Headquartered in Indianapolis, Indiana, ATA Airlines, owned by ATA
Holdings Corp. -- http://www.ata.com/-- is the nation's 10th  
largest passenger carrier (based on revenue passenger miles) and
one of the nation's largest low-fare carriers.  ATA has one of the
youngest, most fuel-efficient fleets among the major carriers,
featuring the new Boeing 737-800 and 757-300 aircraft.  The
airline operates significant scheduled service from Chicago-
Midway, Hawaii, Indianapolis, New York and San Francisco to over
40 business and vacation destinations.  Stock of parent company,
ATA Holdings Corp., is traded on the Nasdaq Stock Exchange.  The
Company and its debtor-affiliates filed for chapter 11 protection
on Oct. 26, 2004 (Bankr. S.D. Ind. Case Nos. 04-19866, 04-19868
through 04-19874).  Terry E. Hall, Esq., at Baker & Daniels,
represents the Debtors in their restructuring efforts.  When the
Debtors filed for protection from their creditors, they listed
$745,159,000 in total assets and $940,521,000 in total debts.  
(ATA Airlines Bankruptcy News, Issue No. 32; Bankruptcy Creditors'
Service, Inc., 215/945-7000)


ATA AIRLINES: Chicago Express Creditors Want an Official Committee
------------------------------------------------------------------
Pursuant to Section 1102(a)(2) of the Bankruptcy Code, an ad hoc
committee of unsecured creditors, which holds $800,000 in claims
against Chicago Express Airlines, Inc., asks the Court to direct
the U.S. Trustee to appoint an official committee of unsecured
creditors of Chicago Express.

The Chicago Express creditors allege that they have been denied
adequate representation in the Debtors' jointly administered
bankruptcy cases.

Aaron L. Hammer, Esq., Esq., at Freeborn & Peters LLP, in
Chicago, Illinois, tells the Court that neither the non-Chicago
Express Debtors nor the present Creditors Committee have taken any
action to avoid the $481 million in guarantee obligations which
Chicago Express was required to provide to certain bondholders on
account of the non-Chicago Express Debtors' various prepetition
financing transactions, although Chicago Express did not benefit
from the Guarantees.

Mr. Hammer points out that, unsurprisingly, the Creditors
Committee -- which has two ATA bondholder members that hold the
Chicago Express Guarantee claims -- has not clamored for avoidance
of the fraudulent Guarantees.

In addition, the non-Chicago Express Debtors siphoned significant
value from Chicago Express in the period immediately prior to the
Petition Date, which resulted in the $15.6 million net
intercompany receivable due from ATA Airlines, Inc., to Chicago
Express.

Jeffrey Zappone, Esq., at Conway MacKenzie & Dunleavy, in Chicago
Illinois, also reports that approximately $2.5 million in
administrative expense claims went unpaid by the non-Chicago
Express Debtors for ticket sales and other revenue collected on
behalf of Chicago Express.  While ATA attempted to "zero out" the
substantial administrative claim due to Chicago Express by
creating a bookkeeping entry reflecting a $4 million tax expense
against Chicago Express, this accounting treatment needs to be
examined.

Mr. Hammer further relates that the non-Chicago Express Debtors
ran Chicago Express into the ground and then liquidated a
functional, profitable company with over 500 employees for the
sole and exclusive benefit of the Non-Chicago Express Parties.  
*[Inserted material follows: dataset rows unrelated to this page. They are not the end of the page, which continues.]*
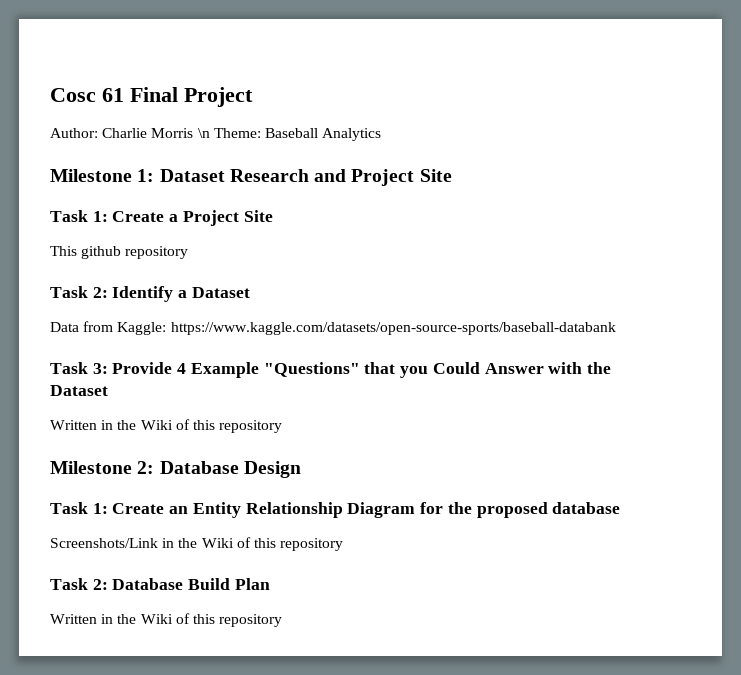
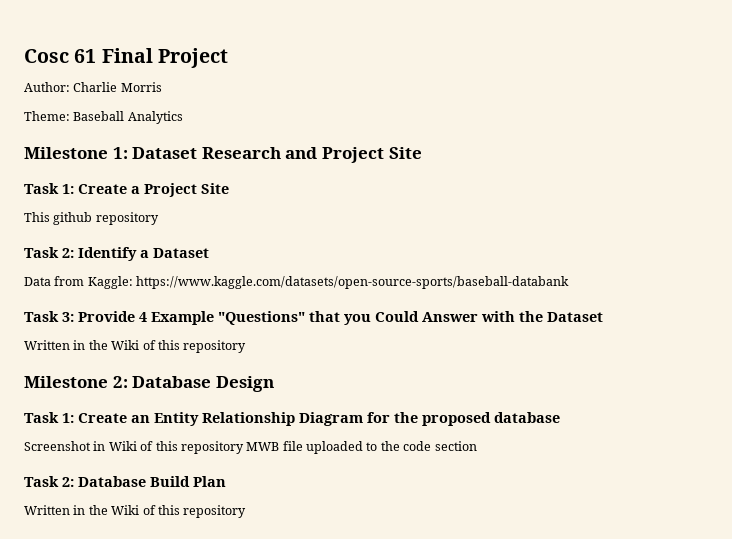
- Author: Charlie Morris \n Theme: Baseball Analytics
+ Author: Charlie Morris
+ Theme: Baseball Analytics
- Screenshots/Link in the Wiki of this repository
+ Screenshot in Wiki of this repository MWB file uploaded to the code section

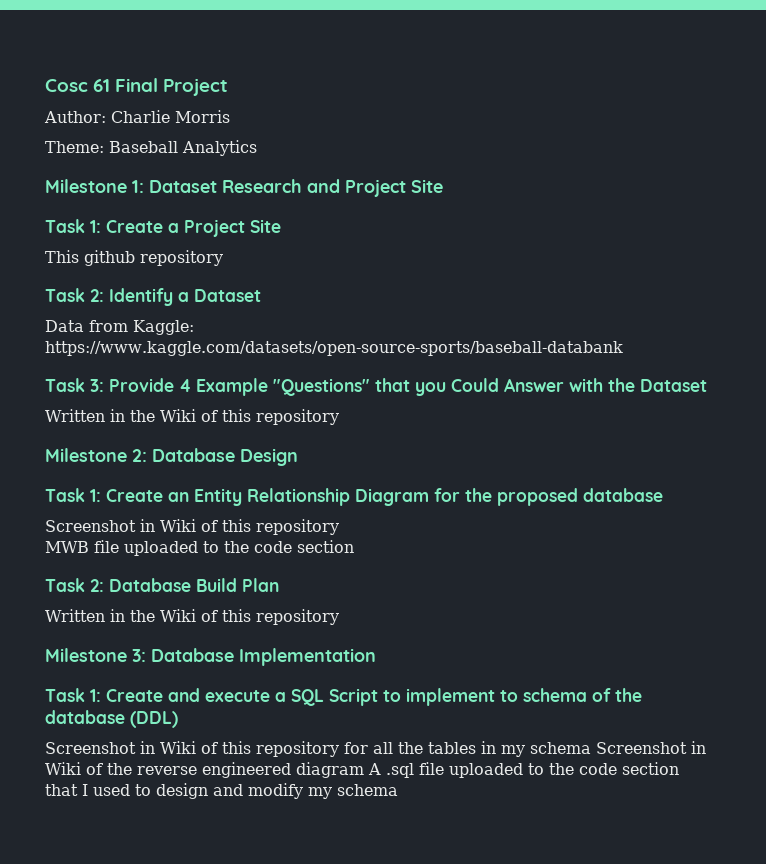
  Task 1: Create an Entity Relationship Diagram for the proposed database
- Screenshot in Wiki of this repository MWB file uploaded to the code section
+ Screenshot in Wiki of this repository
+ MWB file uploaded to the code section
+ Milestone 3: Database Implementation
+ Task 1: Create and execute a SQL Script to implement to schema of the database (DDL)
+ Screenshot in Wiki of this repository for all the tables in my schema Screenshot in Wiki of the reverse engineered diagram A .sql file uploaded to the code section that I used to design and modify my schema

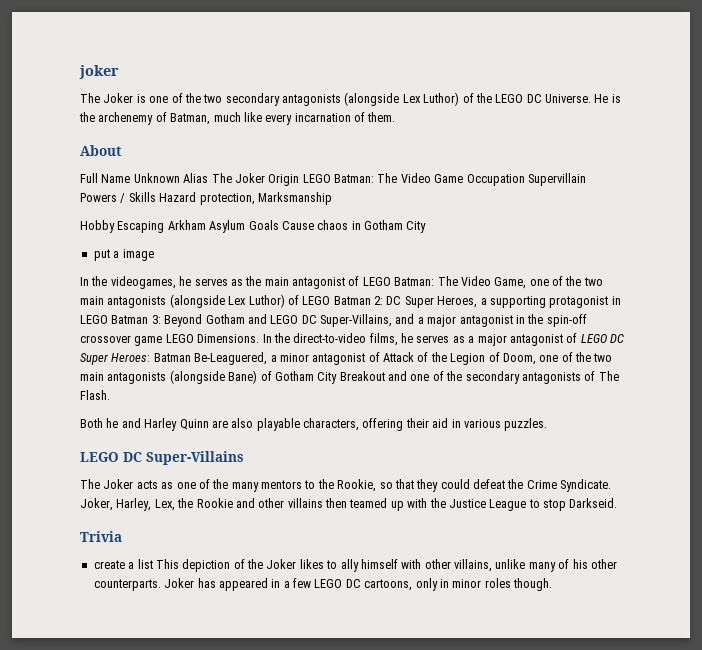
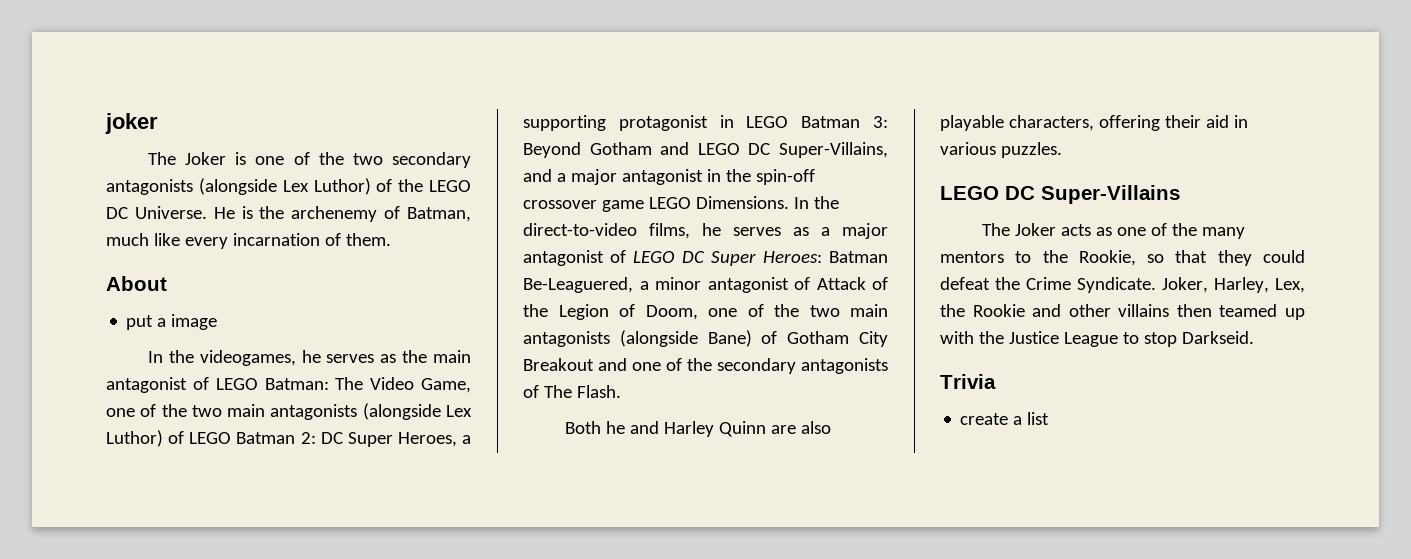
- Full Name Unknown Alias The Joker Origin LEGO Batman: The Video Game Occupation Supervillain Powers / Skills Hazard protection, Marksmanship
- Hobby Escaping Arkham Asylum Goals Cause chaos in Gotham City
- create a list This depiction of the Joker likes to ally himself with other villains, unlike many of his other counterparts. Joker has appeared in a few LEGO DC cartoons, only in minor roles though.
+ create a list

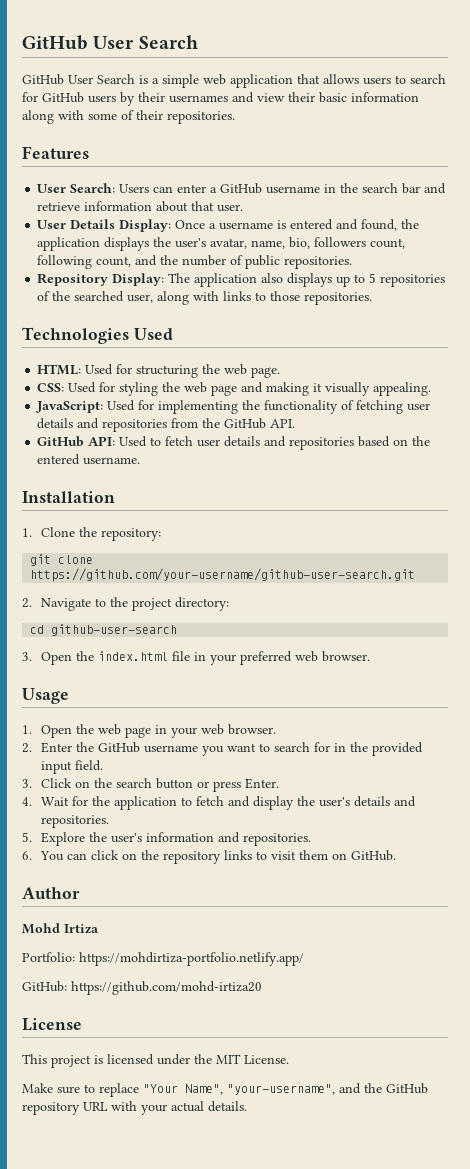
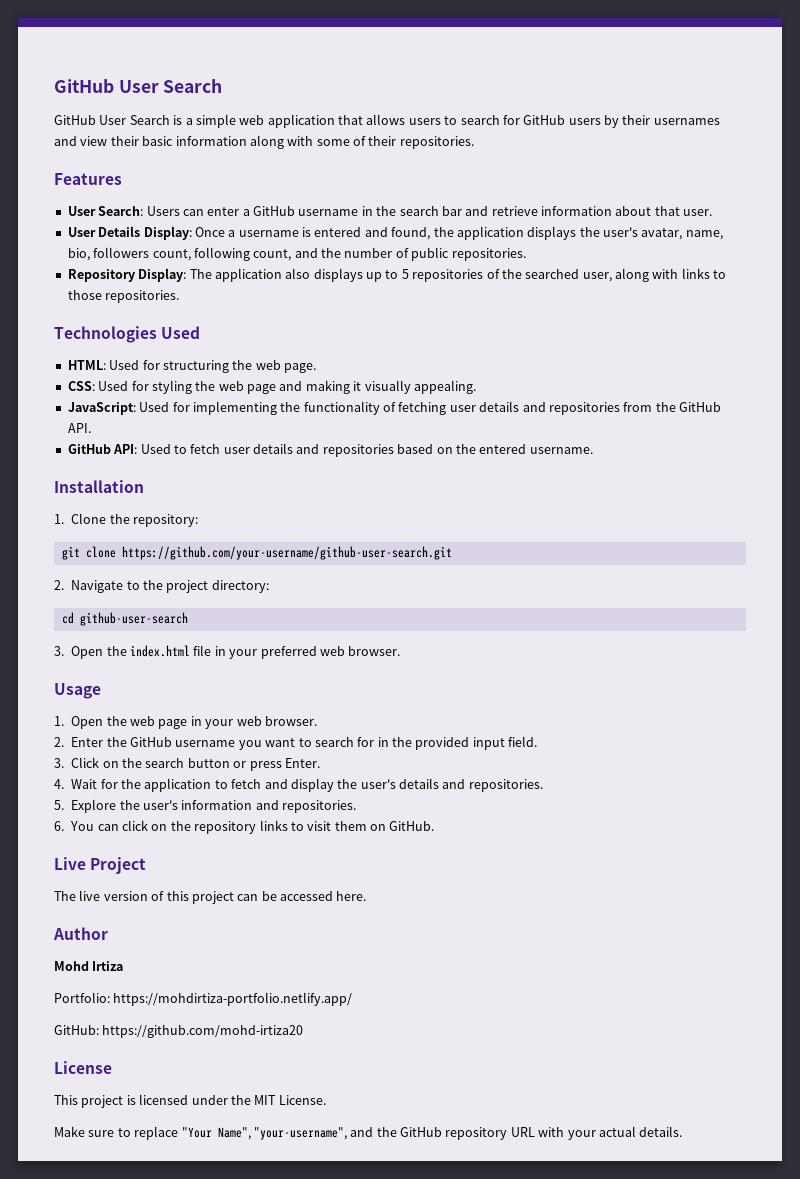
+ Live Project
+ The live version of this project can be accessed here.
Mr. Hammer informs the Court the non-Chicago Express Debtors were
reluctant to pursue a going concern sale transaction for Chicago
Express and announced in January 2005 that Chicago Express'
shutdown even prior to its retention of Compass Advisors LLP to
explore Chicago Express sales options.

Notwithstanding this "after thought" sales process, and despite
the conclusion of Kenneth J. Malek, Esq., the examiner appointed
by the U.S. Trustee, that Chicago Express should be sold as a
going concern, the Non-Chicago Express Parties conducted an
auction for Chicago Express after its shutdown.  This flawed
decision cost Chicago Express its valuable FAA Operating
Certificates and caused it to become unsaleable as an operating
airline, Mr. Hammer asserts.

Although the Non-Chicago Express Parties ultimately liquidated
Chicago Express' equipment and other assets for $1.25 million, the
failure to sell the commuter airline as a going concern ultimately
cost its creditors substantial amounts of money and further
magnified claims against Chicago Express' estate through
unnecessary rejection damage claims.

Mr. Hammer points that the creditors of the non-Chicago Express
Debtors stand to materially benefit at the expense of Chicago
Express' creditors upon the extinguishment of the Chicago Express
Intercompany Claims, whether by the non-Chicago Express Debtors'
questionable bookkeeping entries which "zeroed out" the Chicago
Express Administrative Claim, or under a substantive consolidation
plan.  

The creditors of the non-Chicago Express Debtors also stand to
benefit from the non-Chicago Express Debtors either:

  (a) distributing the Liquidation Proceeds to the creditors
      of the non-Chicago Express Debtors under a substantive
      consolidation plan; or

  (b) allowing the non-Chicago Express Debtors' bondholders to
      siphon over 99% of Chicago Express' value upstream under a
      non-substantive consolidation plan, by simply not taking
      any action to avoid the Chicago Express Guarantees.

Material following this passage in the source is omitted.